The researchers also applied the same analysis to breast cancer. They first identified monogenic risk variants by sequencing the BRCA1 and BRCA2 genes in 1,920 breast cancer cases and 17,344 controls from the Color testing lab, and identified a pathogenic or likely pathogenic variant in 174 (9.1 percent) cases and 671 (3.9 percent) controls. This corresponded to a 3.48-fold increased risk of breast cancer in variant carriers.
The investigators then calculated polygenic risk for breast cancer and found that disease risk was strongly affected by polygenic background, even for individuals who carried a pathogenic variant. Compared to non-carriers with intermediate polygenic score, increased risk among carriers ranged from 2.40-fold for those in the lowest quintile of the polygenic score distribution to 6.85-fold in the highest quintile.
"Understanding the physiological basis of how polygenic score modifies the penetrance of monogenic variants may suggest therapeutic strategies for monogenic variant carriers in general," the authors wrote. "An important example is the decision about the timing and intensity of lipid-lowering therapy for individuals with familial hypercholesterolemia. Here, we find a broad spectrum of risk of coronary artery disease in those with a monogenic risk variant across percentiles of the polygenic score that may better inform shared decision making."
The researchers did note that data on monogenic risk variants and the development of the polygenic scores has been based primarily on patients of European ancestry, which affects the utility for patients of other ancestries, so it's important that the biomedical community invest in the development of more large studies and databases geared towards acquiring more information on diverse populations and ancestral backgrounds.
They also said that further efforts are required to understand how best to disclose integrated genomic risk assessments to patients and treating clinicians, and how to integrate that data with existing lifestyle or clinical risk factors.
"This research has real clinical implications for genome interpretation," Khera added. "A person's polygenic risk also plays a crucial role in predicting the development of disease. I suspect that evaluating both will soon become standard in clinical practice."

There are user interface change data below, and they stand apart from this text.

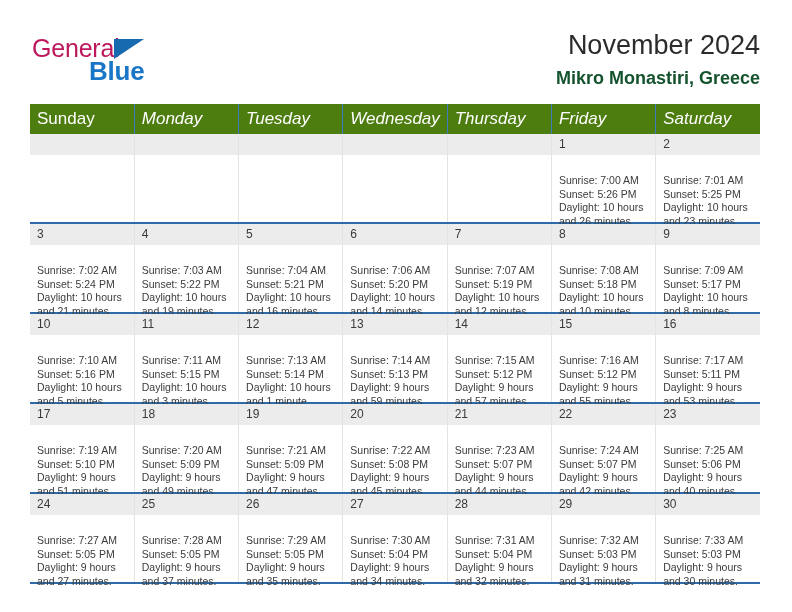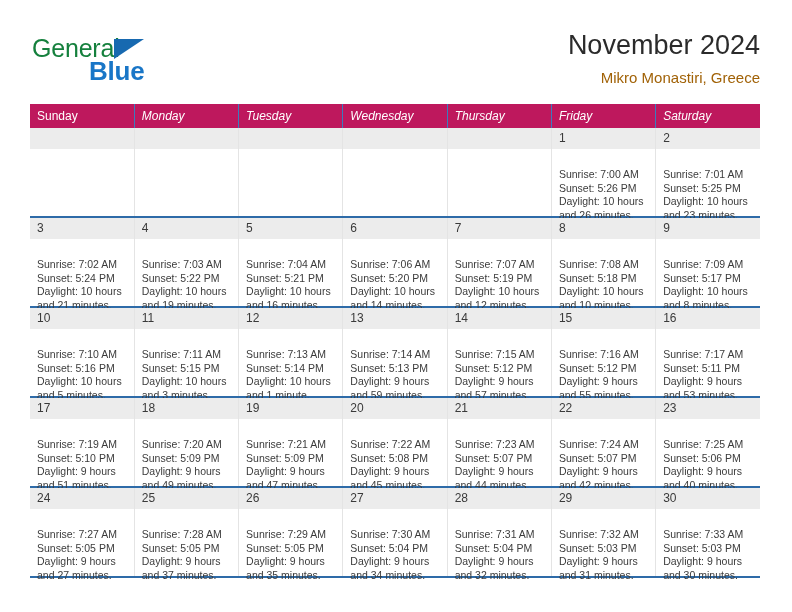"General" .logo-general { color: #15803d -> #be185d }
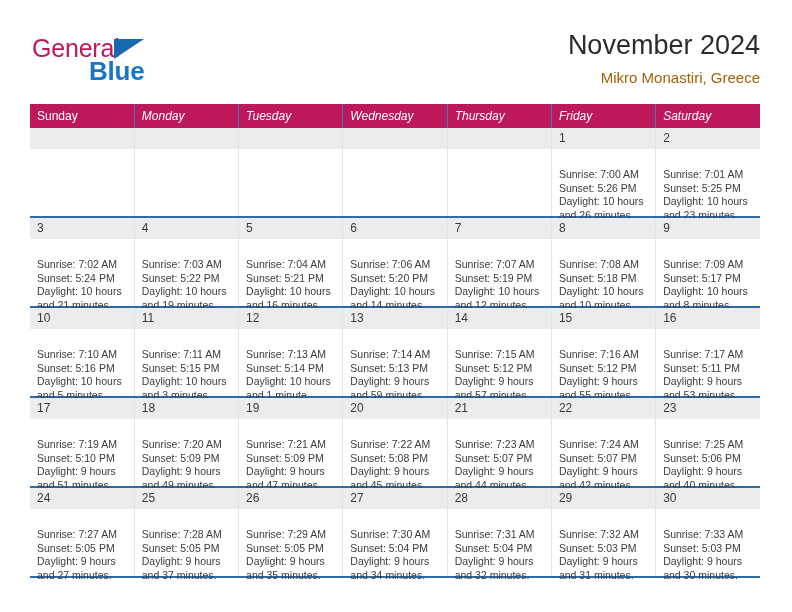"Mikro Monastiri, Greece" .cal-subtitle { color: #a16207 -> #14532d; font-size: 15px -> 18px; font-weight: none -> bold }
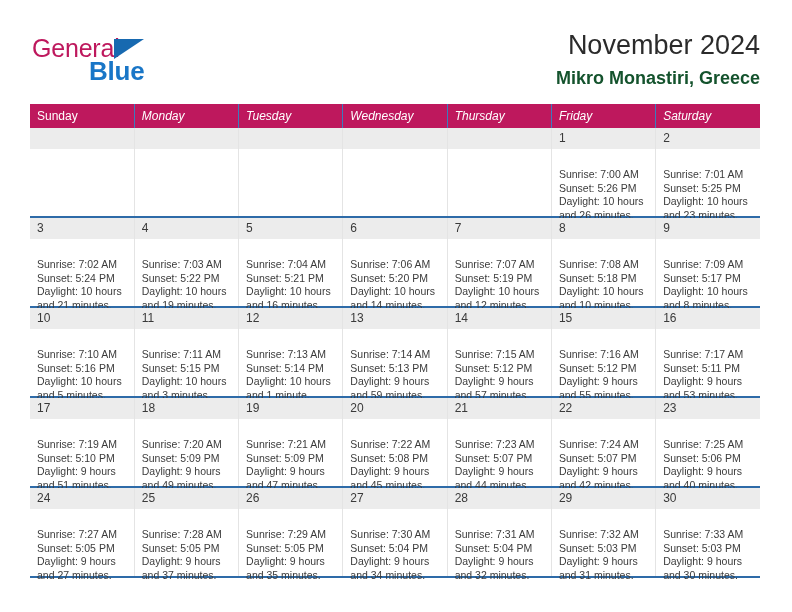"Sunday" .dow-row th { background: #be185d -> #4d7c0f; font-size: 12px -> 17px }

Indeed, Khera is reemphasizing a point he made in December 2019 when he and his co-authors originally published their work on the health sciences preprint server MedRxiv. He noted at the time they were doing work to fine-tune the polygenic scores and, in some cases, understand the biological underpinnings of why the polygenic variants modify risk conferred by the monogenic variants, but that they were looking to translate their findings into the clinic as soon as possible.
Khera led the development of the Preventive Genomics Clinic at Mass General, the primary purpose of which is to implement genomic discoveries into the clinic, rather than asking primary care doctors to figure it out. The team, including Chief Genomics Office Heidi Rehm, consists of genetic counselors, laboratory geneticists, research coordinators, and physicians who are working to determine how to use genetic risk scores to improve patient care.